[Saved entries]

--- START ---

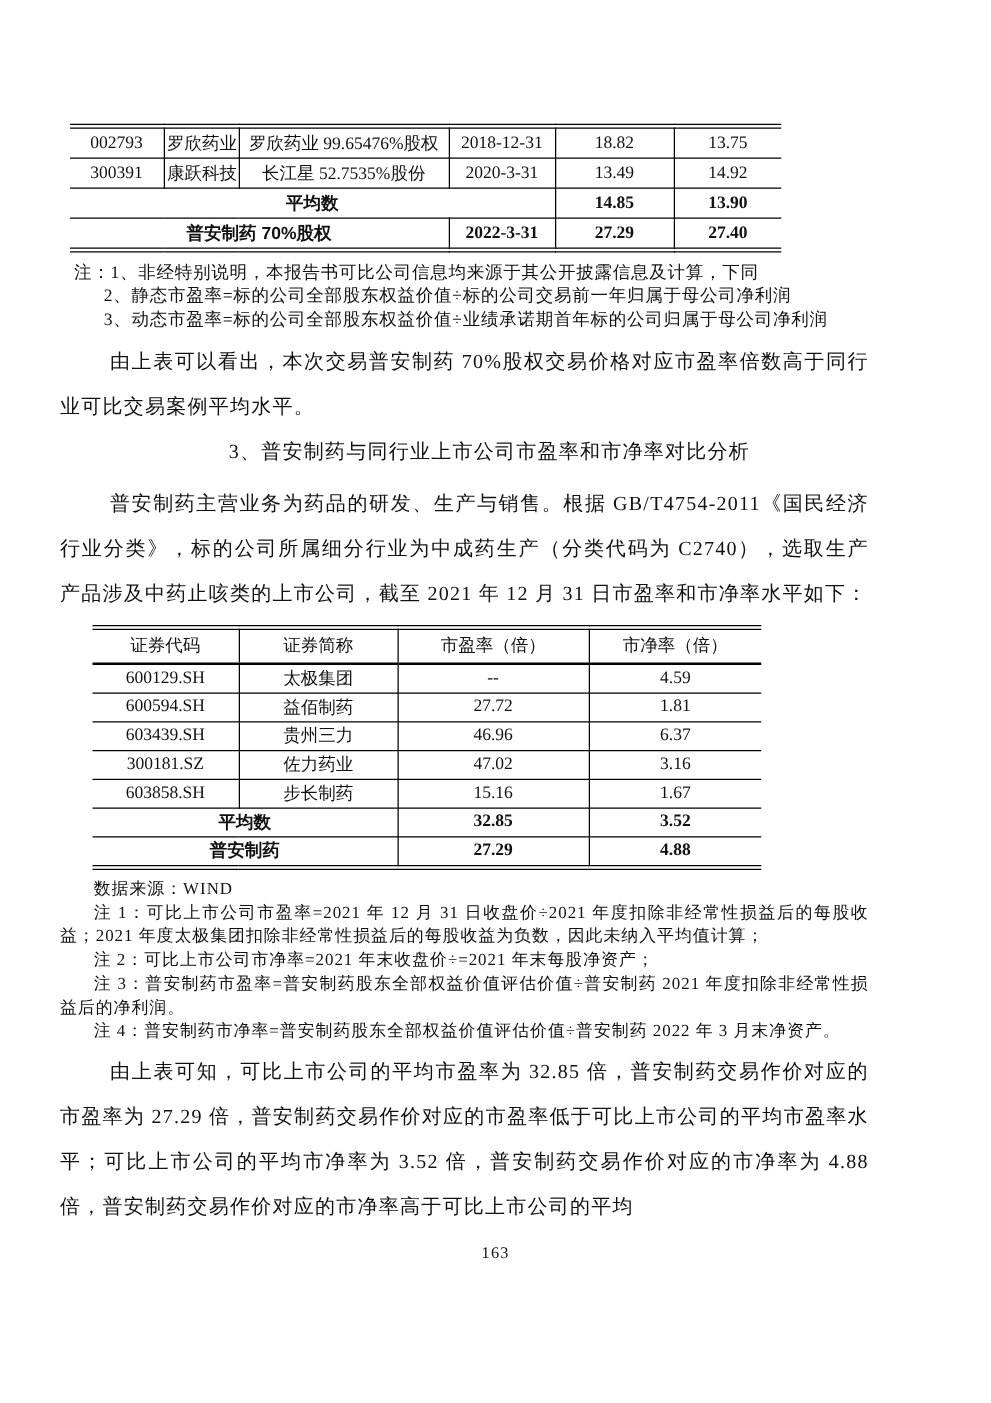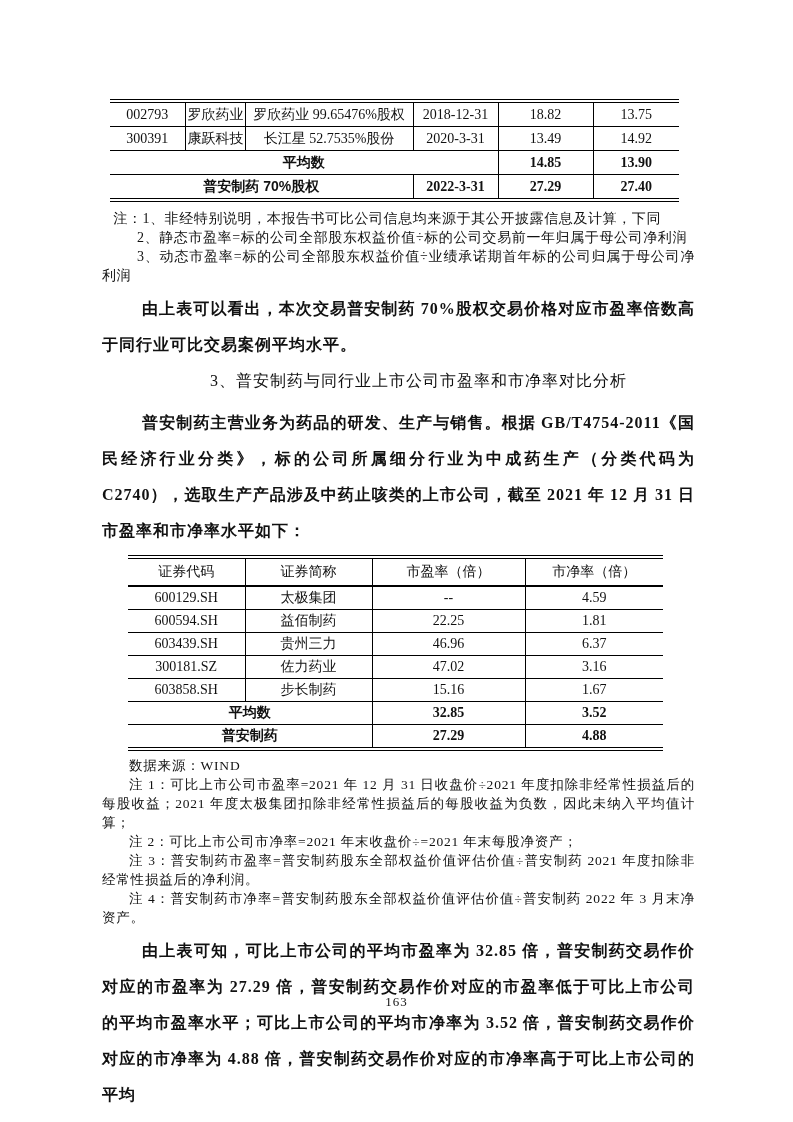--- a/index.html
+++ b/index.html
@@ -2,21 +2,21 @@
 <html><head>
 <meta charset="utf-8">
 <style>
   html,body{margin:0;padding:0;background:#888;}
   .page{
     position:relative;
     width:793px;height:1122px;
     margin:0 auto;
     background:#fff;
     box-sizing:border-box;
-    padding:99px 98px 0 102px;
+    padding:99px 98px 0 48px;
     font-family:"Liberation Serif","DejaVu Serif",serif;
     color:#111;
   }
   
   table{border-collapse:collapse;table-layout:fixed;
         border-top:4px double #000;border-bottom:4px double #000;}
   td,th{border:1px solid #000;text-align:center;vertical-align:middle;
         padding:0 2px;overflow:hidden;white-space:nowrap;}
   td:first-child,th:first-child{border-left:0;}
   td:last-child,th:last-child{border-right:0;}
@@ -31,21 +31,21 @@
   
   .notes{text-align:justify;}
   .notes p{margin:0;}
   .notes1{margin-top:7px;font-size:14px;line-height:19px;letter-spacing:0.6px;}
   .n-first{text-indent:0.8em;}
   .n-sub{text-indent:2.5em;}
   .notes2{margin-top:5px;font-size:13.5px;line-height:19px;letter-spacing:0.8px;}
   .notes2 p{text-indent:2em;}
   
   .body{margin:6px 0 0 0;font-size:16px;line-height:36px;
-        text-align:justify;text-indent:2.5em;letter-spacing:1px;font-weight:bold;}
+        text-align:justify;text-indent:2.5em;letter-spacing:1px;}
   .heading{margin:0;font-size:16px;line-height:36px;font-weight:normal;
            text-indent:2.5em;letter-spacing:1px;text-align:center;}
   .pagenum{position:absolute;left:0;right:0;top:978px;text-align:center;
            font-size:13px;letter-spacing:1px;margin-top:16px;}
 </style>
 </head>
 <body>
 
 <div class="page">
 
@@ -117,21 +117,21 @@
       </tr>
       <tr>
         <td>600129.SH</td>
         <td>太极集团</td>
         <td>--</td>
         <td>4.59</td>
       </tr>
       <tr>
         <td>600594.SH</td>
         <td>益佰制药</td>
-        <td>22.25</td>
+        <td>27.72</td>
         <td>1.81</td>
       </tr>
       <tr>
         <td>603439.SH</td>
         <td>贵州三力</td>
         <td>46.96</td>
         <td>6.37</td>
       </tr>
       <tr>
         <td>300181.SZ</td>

--- END ---
--- START ---

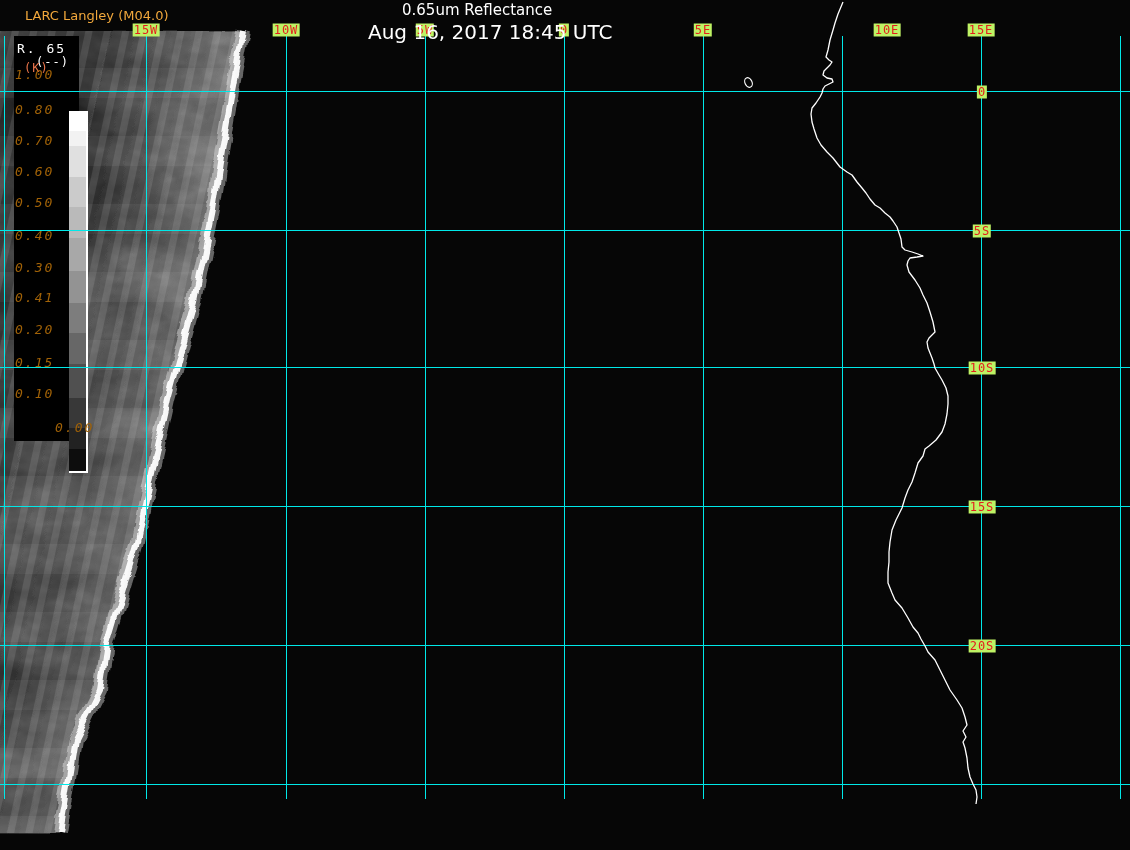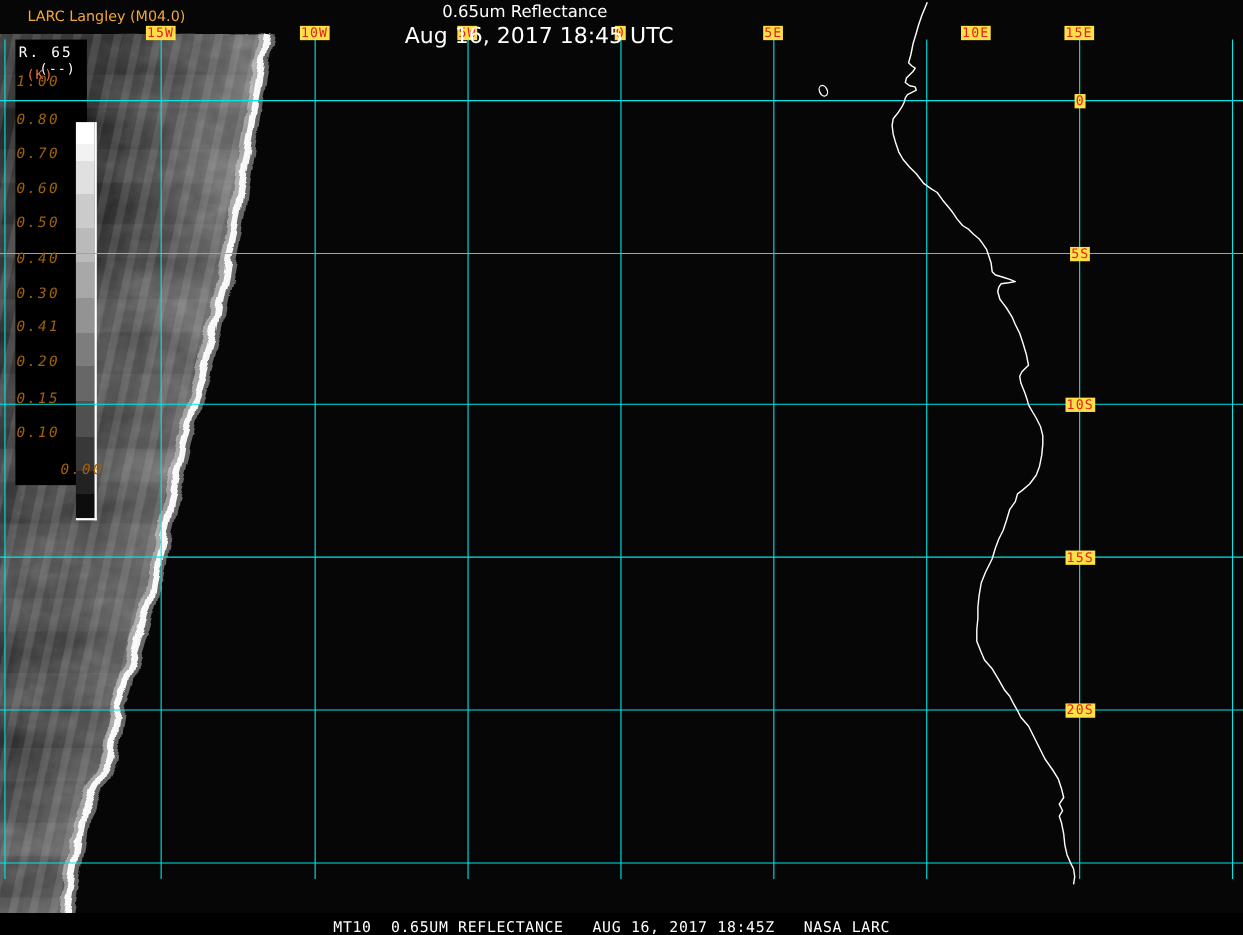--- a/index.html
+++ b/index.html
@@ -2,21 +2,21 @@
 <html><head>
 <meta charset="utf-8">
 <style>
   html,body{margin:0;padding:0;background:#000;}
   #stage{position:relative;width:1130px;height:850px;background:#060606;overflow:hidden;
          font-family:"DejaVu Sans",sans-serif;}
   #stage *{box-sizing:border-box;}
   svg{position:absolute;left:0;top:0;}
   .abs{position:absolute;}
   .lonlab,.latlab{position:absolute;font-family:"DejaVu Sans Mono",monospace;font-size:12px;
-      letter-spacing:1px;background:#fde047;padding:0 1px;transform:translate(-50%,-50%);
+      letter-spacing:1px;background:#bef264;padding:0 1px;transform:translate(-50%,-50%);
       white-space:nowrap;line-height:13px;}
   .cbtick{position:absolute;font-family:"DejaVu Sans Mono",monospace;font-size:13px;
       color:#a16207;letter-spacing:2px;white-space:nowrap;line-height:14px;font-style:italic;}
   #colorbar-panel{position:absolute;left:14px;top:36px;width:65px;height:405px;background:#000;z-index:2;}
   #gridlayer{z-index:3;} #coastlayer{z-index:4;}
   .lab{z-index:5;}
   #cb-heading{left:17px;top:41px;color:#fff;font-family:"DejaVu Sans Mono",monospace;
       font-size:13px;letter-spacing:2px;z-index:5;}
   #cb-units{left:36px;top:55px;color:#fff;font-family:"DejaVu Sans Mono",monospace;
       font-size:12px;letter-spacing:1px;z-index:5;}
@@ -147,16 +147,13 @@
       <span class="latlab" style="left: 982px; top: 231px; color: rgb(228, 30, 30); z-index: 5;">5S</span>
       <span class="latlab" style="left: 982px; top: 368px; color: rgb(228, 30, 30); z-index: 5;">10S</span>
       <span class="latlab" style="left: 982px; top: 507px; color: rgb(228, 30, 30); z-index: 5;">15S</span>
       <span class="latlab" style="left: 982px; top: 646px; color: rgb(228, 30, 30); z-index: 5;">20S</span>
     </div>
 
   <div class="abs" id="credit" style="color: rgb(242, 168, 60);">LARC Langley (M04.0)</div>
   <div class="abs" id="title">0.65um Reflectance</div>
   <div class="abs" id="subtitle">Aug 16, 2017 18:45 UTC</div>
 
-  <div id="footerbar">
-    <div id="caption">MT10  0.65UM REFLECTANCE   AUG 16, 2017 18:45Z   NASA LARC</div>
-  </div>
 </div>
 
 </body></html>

--- END ---

What you will do »
All lines in the records above that contain "width" are to be reported.

Problem solution »
     width:793px;height:1122px;
   #stage{position:relative;width:1130px;height:850px;background:#060606;overflow:hidden;
   #colorbar-panel{position:absolute;left:14px;top:36px;width:65px;height:405px;background:#000;z-index:2;}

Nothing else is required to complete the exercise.